Eppure, sembra incredibile, ma i dati del Viminale, nel raffronto tra il 2006 e il 2007, evidenziano in Italia una diminuzione degli omicidi e degli stupri e confermano Roma come una delle città più sicure del nostro paese. Non solo. Nel secondo semestre del 2007 rispetto al primo diminuiscono nella città omicidi, violenze sessuali e rapine. Ora se è vero che la sicurezza è soprattutto una questione di percezione più che di statistiche, è anche vero che questa percezione viene ancora di più sollecitata e ingigantita dai mezzi di comunicazione che non perdono occasione per creare un clima di paura e di allarme sociale.
Ed è proprio sullo sfruttamento di questo panico che ha fatto perno a Roma la campagna elettorale sia del centrodestra che del centrosinistra. Ma mentre la destra non faceva che nuotare nel suo mare fatto da sempre di tolleranza zero e di esclusione del diverso, la sinistra, quella moderata, che proviene da una cultura dove invece rimane centrale la Dichiarazione dei diritti universali della persona, nel momento in cui l’abiura per meschini calcoli elettorali non può che risultare alla fine meno credibile del suo avversario.
Invece di contrapporsi alla falsità di questa emergenza che la stessa Chiesa ha negato e che serve solo a un ceto politico incapace di governare altrimenti, si è messa a rimorchio della destra; invece di produrre con decisione un immaginario e un simbolico diverso da quello costruito dagli spettri della paura con una proposta politica fortemente alternativa a quella della semplice militarizzazione del territorio, partorisce i soliti e beceri luoghi comuni sulla sicurezza. Forse avrebbe perso lo stesso ma almeno la sua sbandierata diversità sarebbe risultata meno opaca.
Che si combatta, ad esempio, con tutti i mezzi legali a disposizione e si punisca la violenza dei bulli, degli aggressori e degli stupratori è ovviamente cosa sacrosanta. Ma altrettanto cosa sacrosanta è avere il coraggio di dire con forza che non tutti gli immigrati sono aggressori e stupratori. Che si ribadisca in tutte le sedi che la lotta politica va situata dentro la democrazia, è anch’essa cosa sacrosanta.
Ma altrettanto cosa sacrosanta è saper indicare finalmente un "nemico" per organizzarsi come "parte", per restituire forza, orgoglio e rispetto a chi si sente diverso dal razzismo rozzo e superstizioso della casalinga frustrata, del bottegaio ingordo, del piccolo borghese ottuso, e da chi non frequenta quei terrificanti salotti televisivi, dove tra veline, gnomi e ballerine la conoscenza si ferma al pettegolezzo, al piagnisteo o a qualche culetto svolazzante. Ma, come ha scritto Enzo Scandurra su questo giornale, con spot pubblicitari come "I care" e "We can" al massimo ci puoi dirigere un supermercato non organizzare un’opposizione.

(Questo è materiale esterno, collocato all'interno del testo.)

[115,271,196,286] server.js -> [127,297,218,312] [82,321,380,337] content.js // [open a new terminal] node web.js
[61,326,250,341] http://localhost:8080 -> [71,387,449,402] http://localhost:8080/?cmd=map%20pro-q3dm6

Il dramma della sinistra, soprattutto di quella moderata, è che non riesce più a prendere terra, a produrre conoscenza del territorio, delle culture e delle mentalità che lo attraversano, a fare analisi dei movimenti, a individuare nei mutamenti della stratificazione sociale il livello a cui dovrebbe far riferimento. Una carenza di una gravità inaudita soprattutto in una società del consumo che produce appartenenze e differenze proiettandole direttamente sul territorio che diventa così un contenitore esplosivo di particolarismi in continua lotta tra loro.

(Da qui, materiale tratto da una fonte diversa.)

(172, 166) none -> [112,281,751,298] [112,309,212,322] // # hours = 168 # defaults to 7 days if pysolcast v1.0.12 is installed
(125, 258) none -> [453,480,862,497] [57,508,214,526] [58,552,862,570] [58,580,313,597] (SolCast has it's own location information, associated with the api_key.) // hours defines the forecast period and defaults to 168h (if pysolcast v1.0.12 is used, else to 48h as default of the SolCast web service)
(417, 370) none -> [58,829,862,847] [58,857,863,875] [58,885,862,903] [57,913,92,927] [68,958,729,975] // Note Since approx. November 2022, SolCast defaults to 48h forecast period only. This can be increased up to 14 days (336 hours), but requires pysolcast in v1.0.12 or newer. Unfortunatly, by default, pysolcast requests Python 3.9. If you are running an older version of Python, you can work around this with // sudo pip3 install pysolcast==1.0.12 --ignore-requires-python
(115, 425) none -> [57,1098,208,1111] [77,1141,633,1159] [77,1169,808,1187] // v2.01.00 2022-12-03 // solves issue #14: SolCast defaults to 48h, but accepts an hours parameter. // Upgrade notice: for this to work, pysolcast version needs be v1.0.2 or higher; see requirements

È il territorio e non la nuda vita a entrare a pieno titolo nel campo della decisione politica. E mentre scompare una pur sia minima pratica di intervento nei conflitti sociali, torna prepotentemente alla superficie il vecchio e mai sopito vizio statalista della sua cultura che vede tutto ciò che fuoriesce dalle istituzioni come qualcosa di perverso e di diabolico e di conseguenza la porta a non riuscire mai a sintonizzarsi con la irregolarità delle forme di lotta e con la collera sociale anti-sistema che le fomenta. Anzi, proprio perché non le conosce, ne ha paura e le criminalizza.